In the meantime, Maren becomes more attuned to other eaters—principally Lee, whom she approaches after he, bloodfaced, leaves the scene of an illicit feeding. Lee is poker-faced and untroubled by the body count he leaves behind. He’s also a pro at finding his victims, even seducing a carnival barker with the nonplussed confidence of someone ordering at a drive-thru.
Lee takes Maren under his wing; he comforts her, she gives him a sense of community. They even meet each other’s family, in ways both poignant and startling. They start to fall for each other. But are they really fated for happiness?

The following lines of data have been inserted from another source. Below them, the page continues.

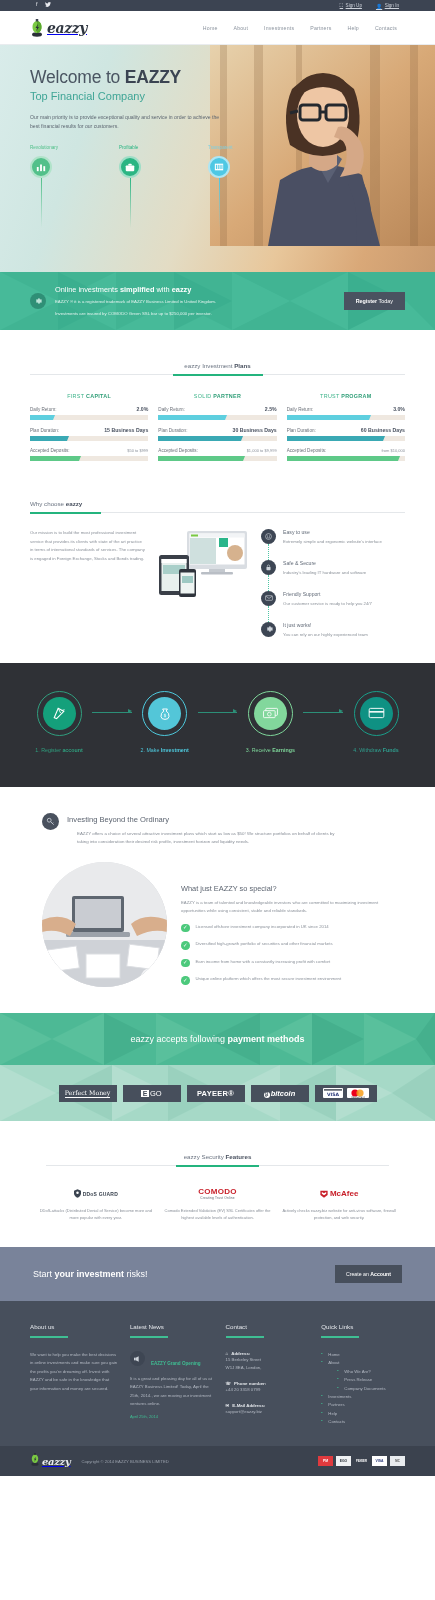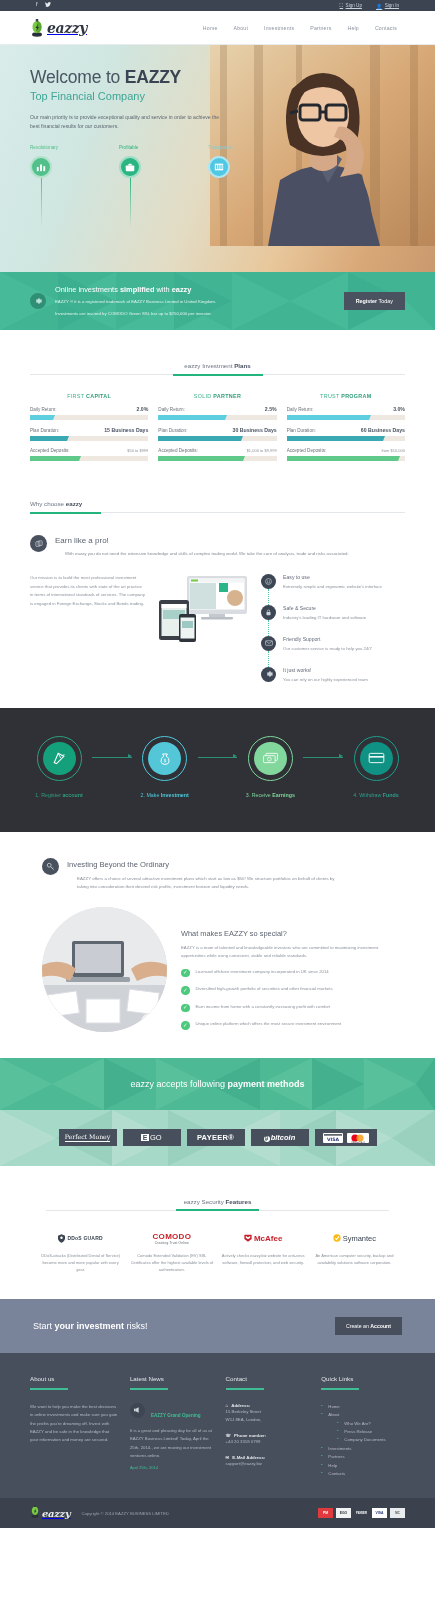--- a/index.html
+++ b/index.html
@@ -461,18 +461,6 @@
   </div>
 
   <div class="why">
-    <div class="earn">
-      <div class="rnd-ic">
-        <svg width="8" height="8" viewBox="0 0 14 14">
-            <rect x="1.5" y="3" width="7" height="8" rx="1" fill="none" stroke="#cdd3da" stroke-width="1.2"></rect>
-            <rect x="5.5" y="1.5" width="7" height="8" rx="1" fill="none" stroke="#cdd3da" stroke-width="1.2"></rect>
-          </svg>
-      </div>
-      <div>
-        <h4>Earn like a pro!</h4>
-        <p style="padding-left:10px">With eazzy you do not need the extensive knowledge and skills of complex trading world. We take the care of analysis, trade and risks associated.</p>
-      </div>
-    </div>
 
     <div class="mid-cols">
       <div class="mission">Our mission is to build the most professional investment service that provides its clients with state of the art practice in terms of international standards of services. The company is engaged in Foreign Exchange, Stocks and Bonds trading.</div>

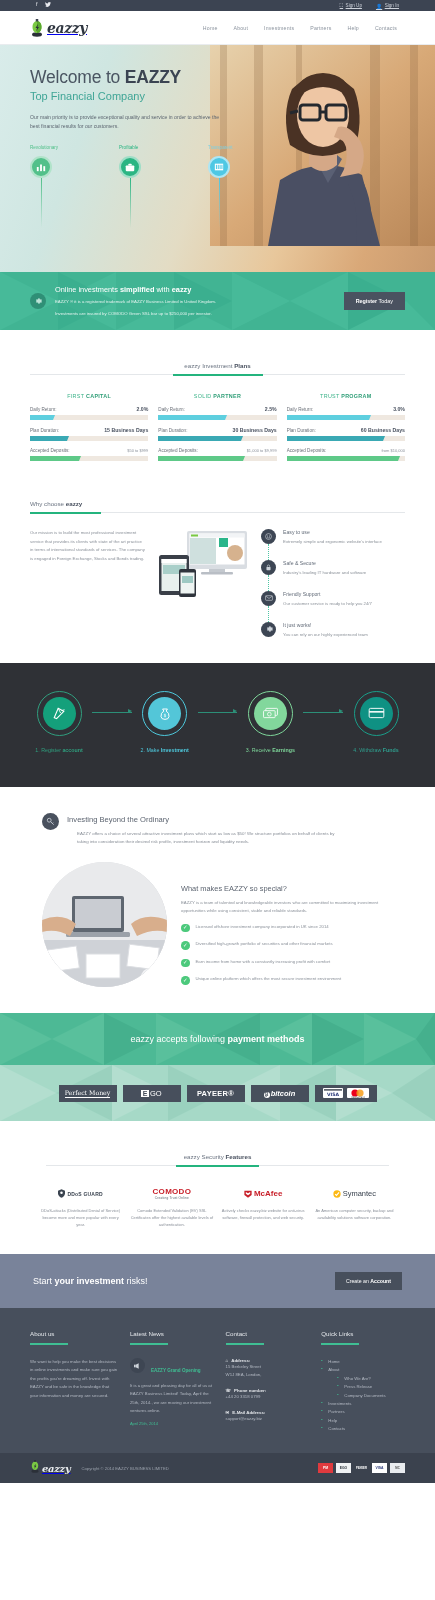--- a/index.html
+++ b/index.html
@@ -653,7 +653,7 @@
         </svg>
       </div>
       <div class="spec-body">
-        <h4>What makes EAZZY so special?</h4>
+        <h4>What just EAZZY so special?</h4>
         <p>EAZZY is a team of talented and knowledgeable investors who are committed to maximizing investment opportunities while using consistent, stable and reliable standards.</p>
         <div class="chk-row">
           <span class="chk">✓</span>

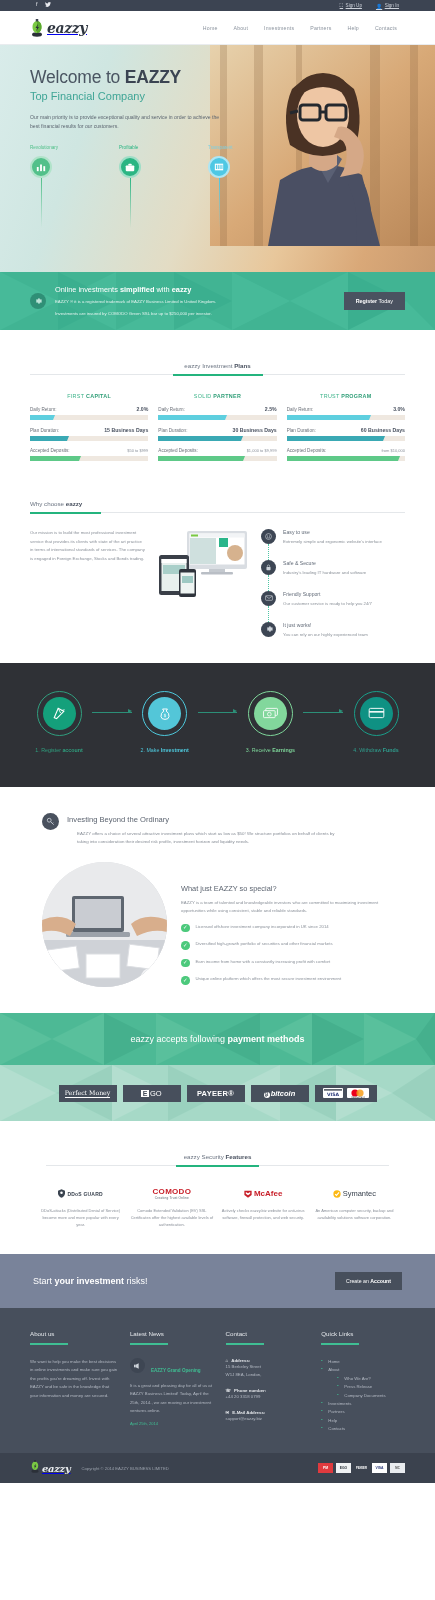--- a/index.html
+++ b/index.html
@@ -774,16 +774,6 @@
         </div>
         <p>Actively checks eazzy.biz website for anti-virus software, firewall protection, and web security.</p>
       </div>
-      <div class="sec-col">
-        <div class="sec-logo">
-          <svg width="8" height="8" viewBox="0 0 11 11" style="margin-right:2px">
-              <circle cx="5.5" cy="5.5" r="5" fill="#fdb913"></circle>
-              <path d="M3 5.6l1.8 1.9L8.3 3.4" fill="none" stroke="#fff" stroke-width="1.5"></path>
-            </svg>
-          <span style="font-size:7.5px;color:#3b4450">Symantec</span>
-        </div>
-        <p>An American computer security, backup and availability solutions software corporation.</p>
-      </div>
     </div>
   </div>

Like the best romances, Bones and All is a story about two doomed souls. Their happiness is an impossibility, but together they find moments of bliss. “Am I bad?” they confess to each other. Guadagnino’s great strength as a storyteller is his boundless empathy for the excluded, and his yearning for them to find respite and communion. There are moments in Bones and All which are thrillingly unsettling—an episode with white-trash besties Michael Stuhlbarg and David Gordon Green is a veritable dramatic death rattle. But there are moments of grace and kindness, and even peace for their troubled minds, among all the chaos and decay.